Bei den kostenlosen Abos für Schüler und Jugendliche handelt es sich um eine abgespeckte Variante des oft geforderten Nulltarifs für alle ÖV-Benutzer auf dem LIEmobil-Netz. Liechtenstein hatte für das ganze Jahr 1988 eine Versuchsphase für den Nulltarif eingeführt. Damit wollte man vor allem die täglichen Verkehrsstaus an den neuralgischen Punkten minimieren. Die Massnahme führte zu einer bemerkenswerten Zunahme der Fahrgastzahlen bei den LIEmobil-Bussen. Trotz diesem positiven Ergebnis wurde auf eine Weiterführung verzichtet, weil die Zunahme hauptsächlich den Freizeitverkehr betraf und weniger den anvisierten Berufsverkehr.
Vorbild Luxemburg
Als das Herzogtum Luxemburg im Jahr 2020 für alle Busse, Züge und Strassenbahnen die Gratisbenützung für Einwohner wie für Touristen einführte, flammten Forderungen nach dem Nulltarif im Fürstentum erneut auf. Die Regierung erteilte im «Mobilitätskonzept 2030» den Träumen von kostenloser Benützung der LIEmobil-Busse für alle eine Absage.

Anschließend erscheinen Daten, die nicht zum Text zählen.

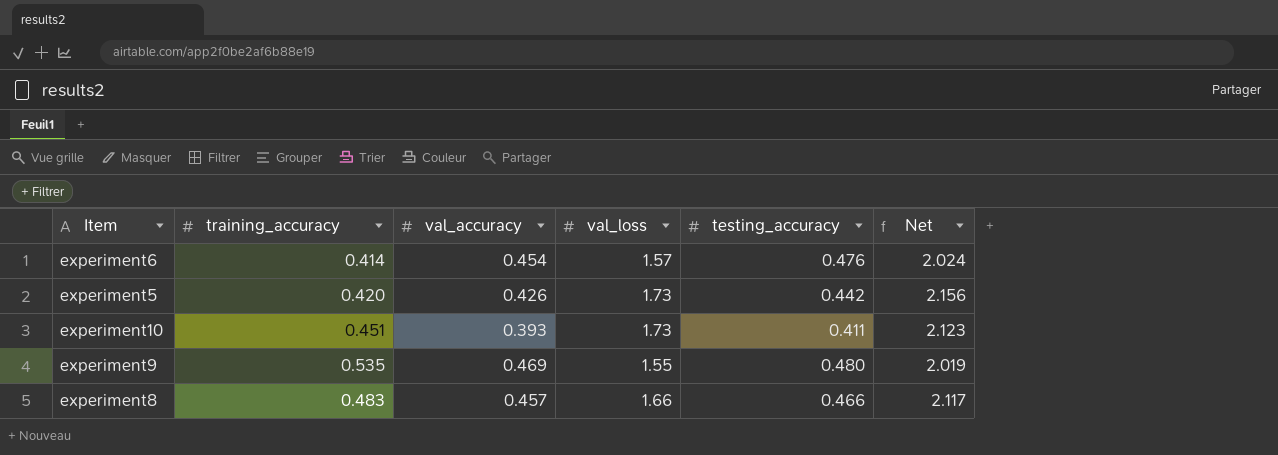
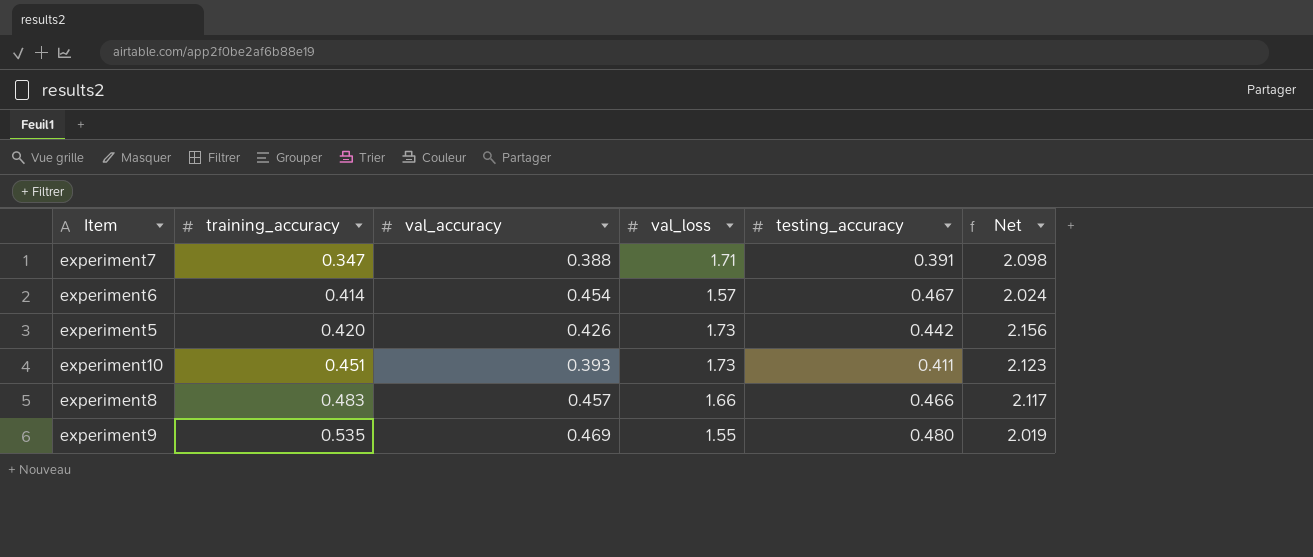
row order: none -> training_accuracy ascending
row experiment7: none -> 0.347 | 0.388 | 1.71 | 0.391 | 2.098
experiment6 | testing_accuracy: 0.476 -> 0.467

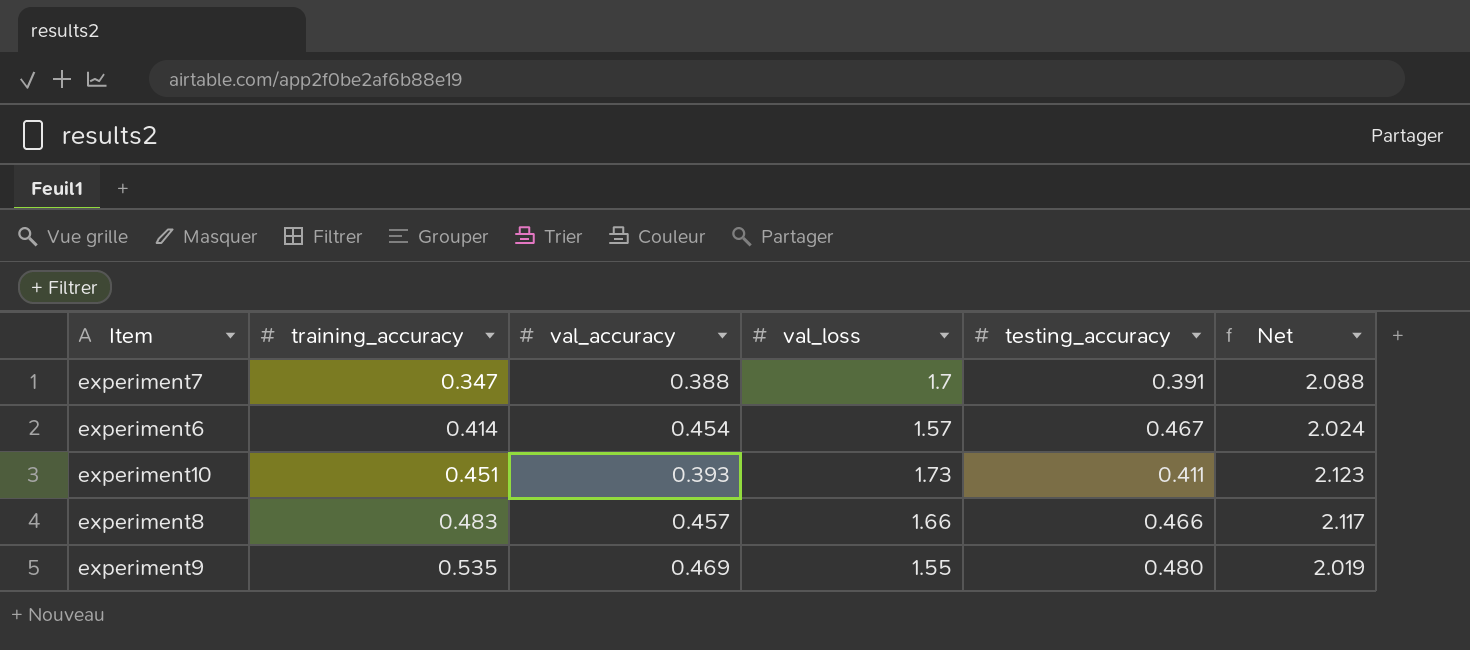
row experiment5: 0.420 | 0.426 | 1.73 | 0.442 | 2.156 -> none
experiment7 | val_loss: 1.71 -> 1.7
experiment7 | Net: 2.098 -> 2.088

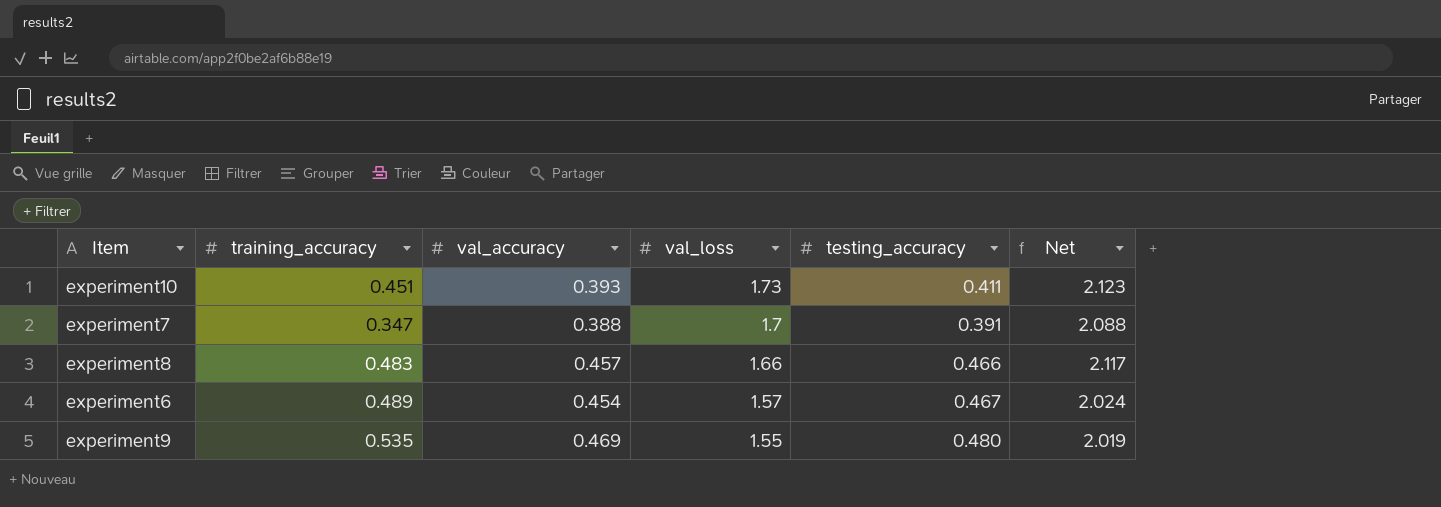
row order: training_accuracy ascending -> val_loss descending
experiment6 | training_accuracy: 0.414 -> 0.489

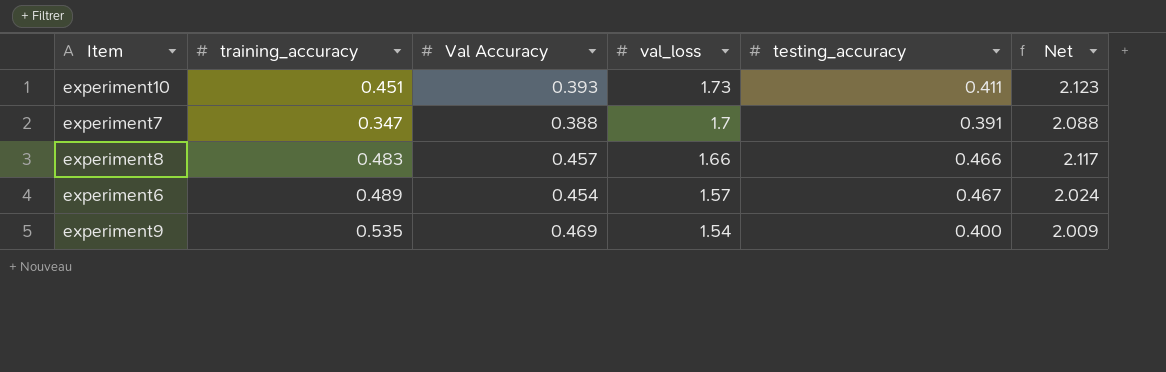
column name: val_accuracy -> Val Accuracy
experiment9 | val_loss: 1.55 -> 1.54
experiment9 | testing_accuracy: 0.480 -> 0.400
experiment9 | Net: 2.019 -> 2.009

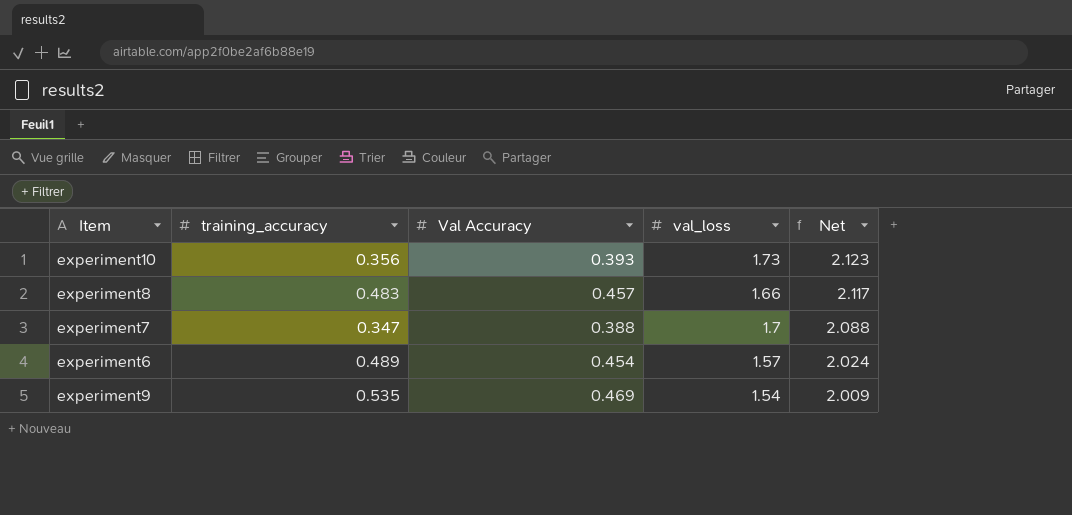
row order: val_loss descending -> Net descending
column testing_accuracy | position: 5 -> none
experiment10 | training_accuracy: 0.451 -> 0.356

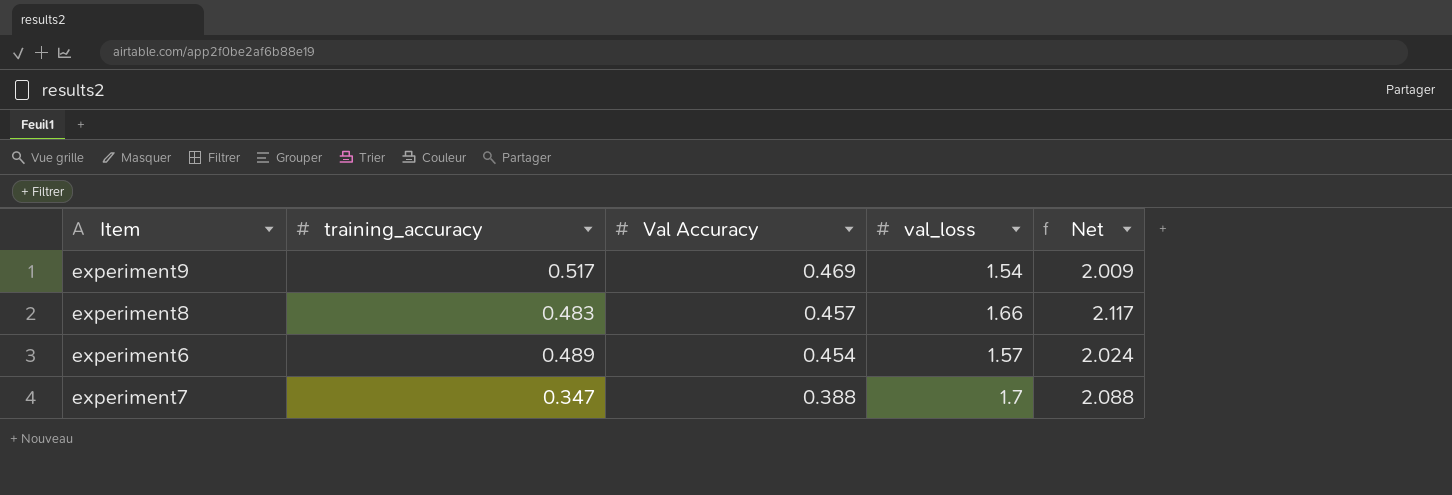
row order: Net descending -> Val Accuracy descending
row experiment10: 0.356 | 0.393 | 1.73 | 2.123 -> none
experiment9 | training_accuracy: 0.535 -> 0.517

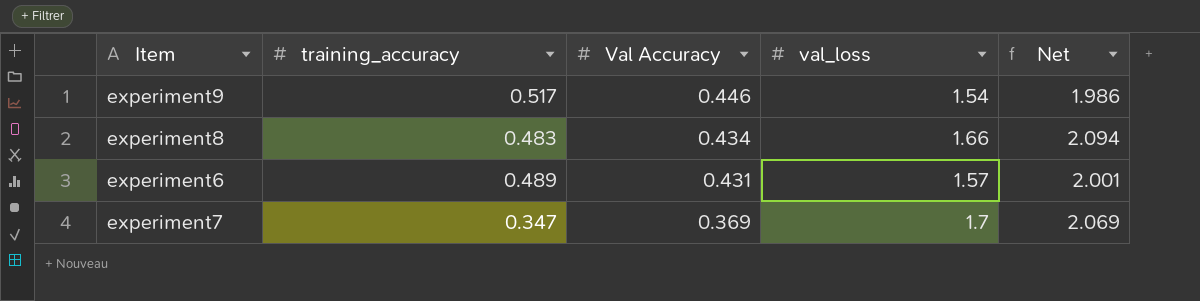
experiment9 | Val Accuracy: 0.469 -> 0.446
experiment9 | Net: 2.009 -> 1.986
experiment8 | Val Accuracy: 0.457 -> 0.434
experiment8 | Net: 2.117 -> 2.094
experiment6 | Val Accuracy: 0.454 -> 0.431
experiment6 | Net: 2.024 -> 2.001
experiment7 | Val Accuracy: 0.388 -> 0.369
experiment7 | Net: 2.088 -> 2.069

Die Fahrgastzahlen könnten zwar erneut ansteigen, aber eher durch den Freizeitverkehr als durch eine merkliche Zunahme der Zupendler aus der Schweiz und Österreich zu den Arbeitsplätzen in Liechtenstein. Aus einer Fahrgastanalyse nach der Nulltarif-Versuchsphase hatte das Ergebnis resultiert, dass nur gerade 2 Prozent der Pendler vom privaten Motorfahrzeug auf die öffentlichen Verkehrsmittel umgestiegen waren.
Nicht die Fahrkosten seien das entscheidende Kriterium für das Umsteigen, sondern das Angebot und die Qualität. Liechtenstein befindet sich deshalb seit geraumer Zeit in Gesprächen mit dem Kanton St. Gallen und dem Bundesland Vorarlberg, um mit verbesserten Angeboten die Umsteigeanreize für die Pendler zu erhöhen. Auf den im Dezember bevorstehenden Fahrplanwechsel wird LIEmobil die Fahrzeiten bei den grenzüberschreitenden Linien an die Interregio-Züge anpassen, die halbstündlich durch das Rheintal fahren werden.
Im Unterschied zu früher, als liechtensteinische Busse nur die Bahnhöfe Sargans, Buchs und Feldkirch bedienten, zieht LIEmobil jedes Jahr neue Schlaufen in die St. Galler und Vorarlberger Nachbarschaft, um die Pendler an ihrem Wohnort abzuholen. LIEmobil kündigte ausserdem einen weiteren Ausbau des Fahrplans mit Fokus auf die Pendlerströme mit dem Fahrplanwechsel 2025 an: Zu den Hauptverkehrszeiten soll auf den nachfragestärksten Linien ein Sieben-Minuten-Takt angeboten werden.